PUBLISHING: SHIT OR SHINE

1. I’m way too old to presume that what I write should have a major impact on anything or anybody whatsoever. Here I much prefer the occasional comment from random people as to the efficiency of some formulation, and if some think that some sentences are down right elegant or beautiful, then that is already more than I can wish for.
2. I’m way too silly to take any discourse seriously. Including my own. Nothing is as cutting edge or as original as we like to delude ourselves is. Therefore, where publishing is concerned, if there’s anything that I do take seriously then it’s the kind of philosophy such as the one formulated by Gertrude Stein: “the smartest ones publish themselves.”

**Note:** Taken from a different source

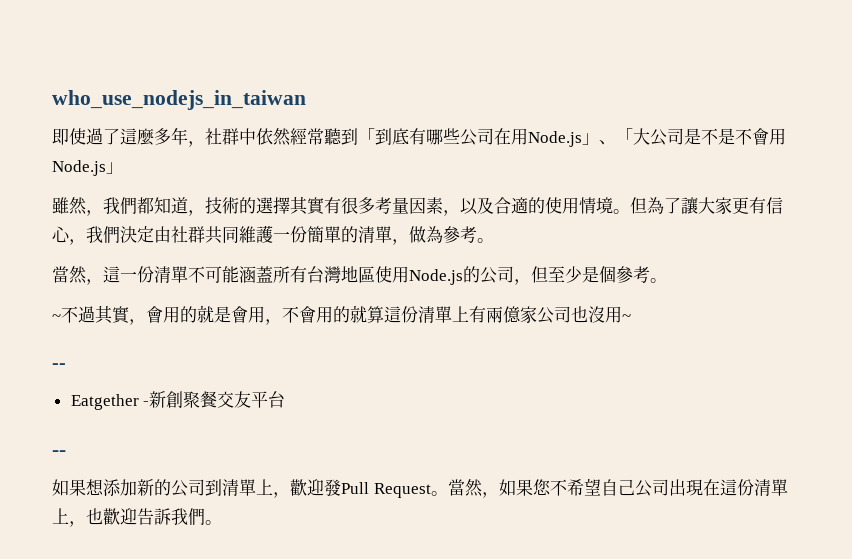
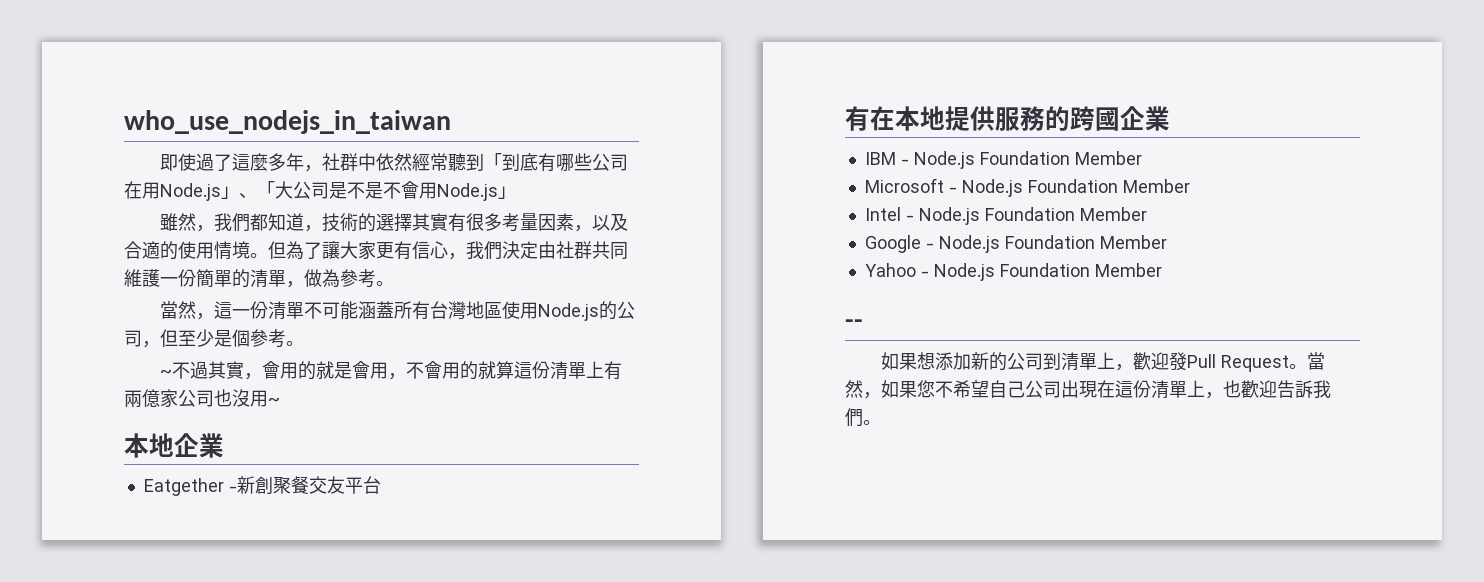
[52,363,66,369] -- -> [124,433,224,458] 本地企業
(286, 399) none -> [845,106,1170,131] [864,151,1142,169] [864,178,1190,197] [864,207,1147,225] [864,235,1167,253] [864,263,1162,281] // 有在本地提供服務的跨國企業 // IBM - Node.js Foundation Member // Microsoft - Node.js Foundation Member // Intel - Node.js Foundation Member // Google - Node.js Foundation Member // Yahoo - Node.js Foundation Member

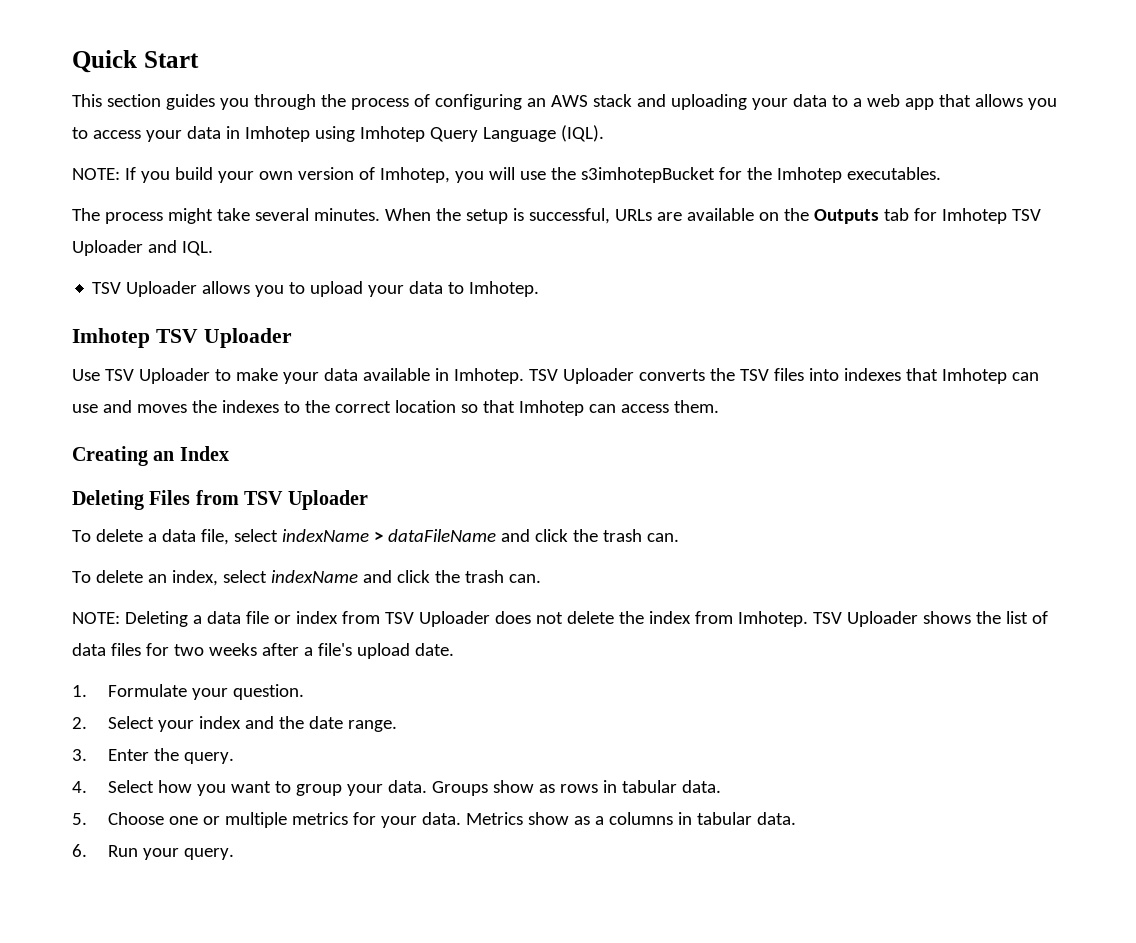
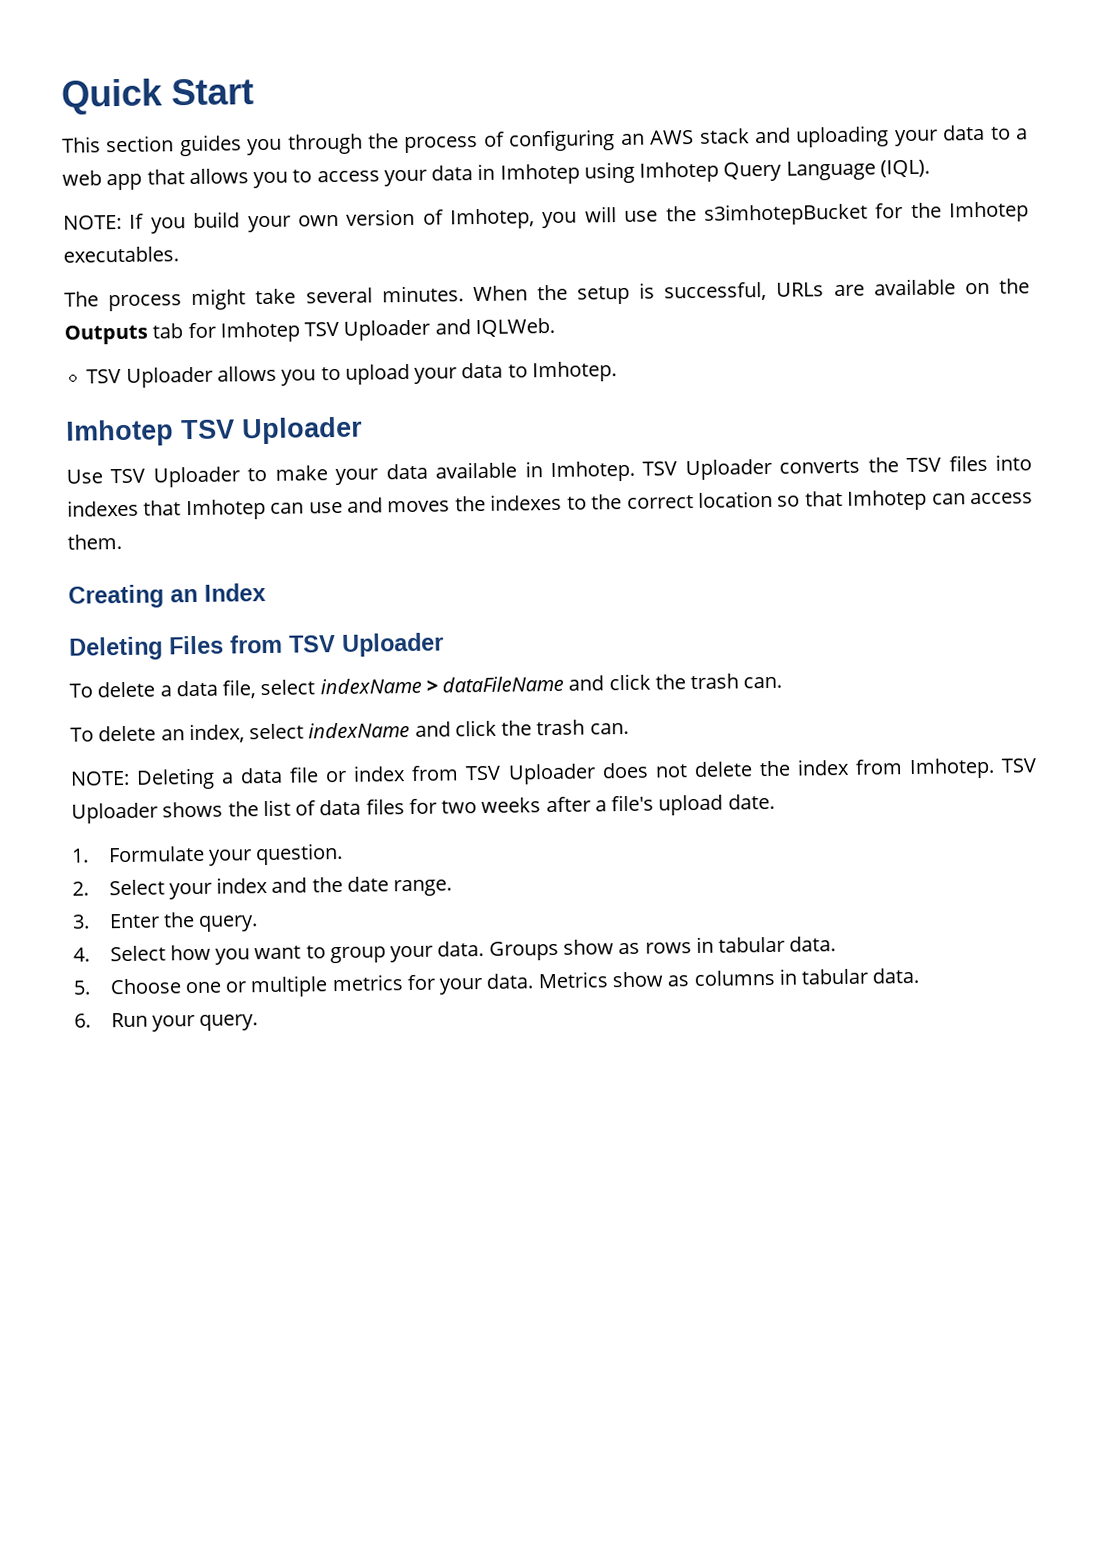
[181,241,213,256] IQL. -> [474,317,555,338] IQLWeb.
[594,816,604,825] a -> (690, 981) none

3. I’m way past the naivety which holds the belief that Harvard and Oxford publish people without first getting ‘serious’ letters of recommendations from established scholars willing to vouch for the quality of thought of this or that aspirant. Here, I still vividly remember Gayatri Spivak, a renowned scholar at Columbia University, yelling over the phone on a weekly basis at an editor with one of these houses, and in the presence of just about anybody, that if they didn’t listen to her and publish one of her protégés, then they’ll have to suffer the consequences of losing her own writing. Right. Now, I don’t mean to suggest that all those who submit to Harvard and Oxford have to kiss somebody’s ass in order to get in, but as it’s a fact that just about the whole world fancies being published by these guys, and consequently swamp the poor editors with book abstracts, the fact that no one gets to be reviewed before a hot shot had put a word in for the candidate is much more likely than unlikely.
So where does that leave us? The self-proclaimed brilliant ones? The arrogant ones? The insufferable ones? The ones who fancy their writings as subversive and unabashed? Well, it leaves us with a mountain we can inhabit the day our mighty and uncompromising selves will get fired for not complying with the norms. I say this while in the middle of peer-reviewing a volume for Sage Publications – I’m fair though, and my ass hasn’t been entertained yet – while all the while, however, wishing that the whole world would go for open source, eradicate copy rights, and let whatever is there to flow, flow. As to action, or what we choose to do or not do, let’s give Gertrude the final word. She was after all a genuine and bona fide genius: “Generally speaking, everyone is more interesting doing nothing than doing anything.” So then, we’ll go with that. And this: “It is awfully important to know what is and what is not your business.”